**Activity:**
Keep the lines exact and the pictures out as you repeat the following listing.

**Study material:**
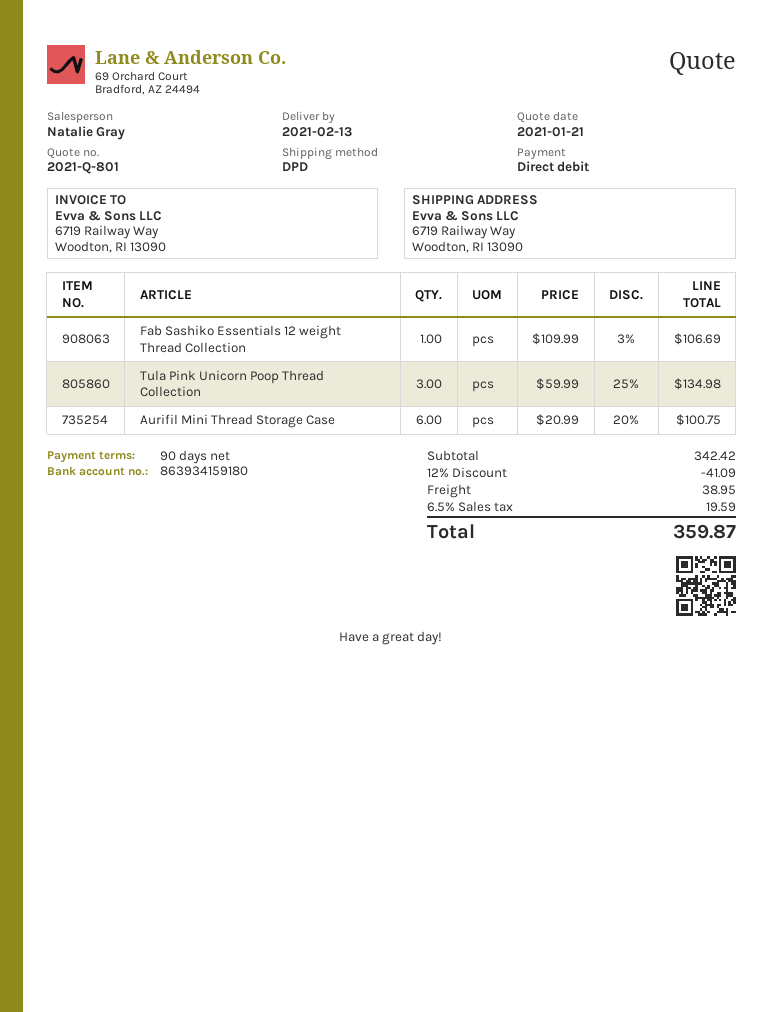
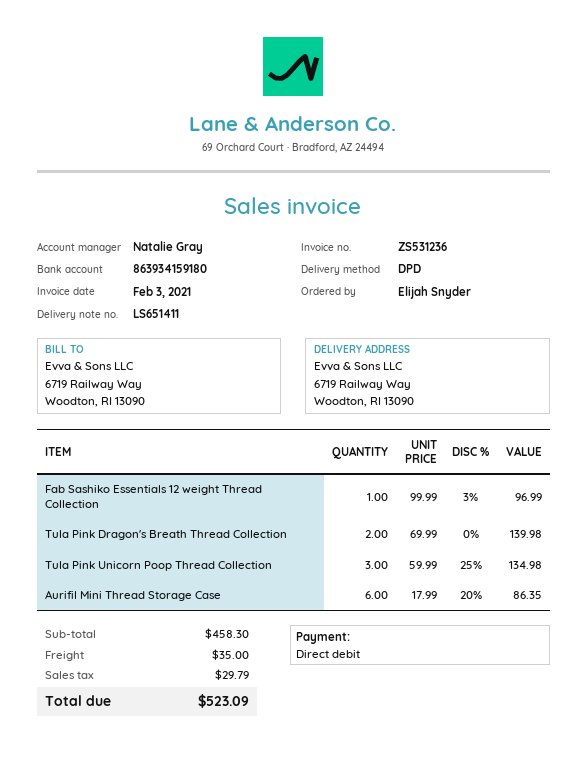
Fab Sashiko Essentials 12 weight Thread Collection: 1 x 109.99 - 3% = 106.69 -> 1 x 99.99 - 3% = 96.99
Aurifil Mini Thread Storage Case: 6 x 20.99 - 20% = 100.75 -> 6 x 17.99 - 20% = 86.35
Tula Pink Dragon's Breath Thread Collection: none -> 2 x 69.99 = 139.98
subtotal: 342.42 -> 458.30
discount: 12% = 41.09 -> none
shipping: 38.95 -> 35.00
tax: 19.59 -> 29.79
total: 359.87 -> 523.09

**Written answer:**
Fab Sashiko Essentials 12 weight Thread Collection: 1 x 109.99 - 3% = 106.69 -> 1 x 99.99 - 3% = 96.99
Aurifil Mini Thread Storage Case: 6 x 20.99 - 20% = 100.75 -> 6 x 17.99 - 20% = 86.35
Tula Pink Dragon's Breath Thread Collection: none -> 2 x 69.99 = 139.98
subtotal: 342.42 -> 458.30
discount: 12% = 41.09 -> none
shipping: 38.95 -> 35.00
tax: 19.59 -> 29.79
total: 359.87 -> 523.09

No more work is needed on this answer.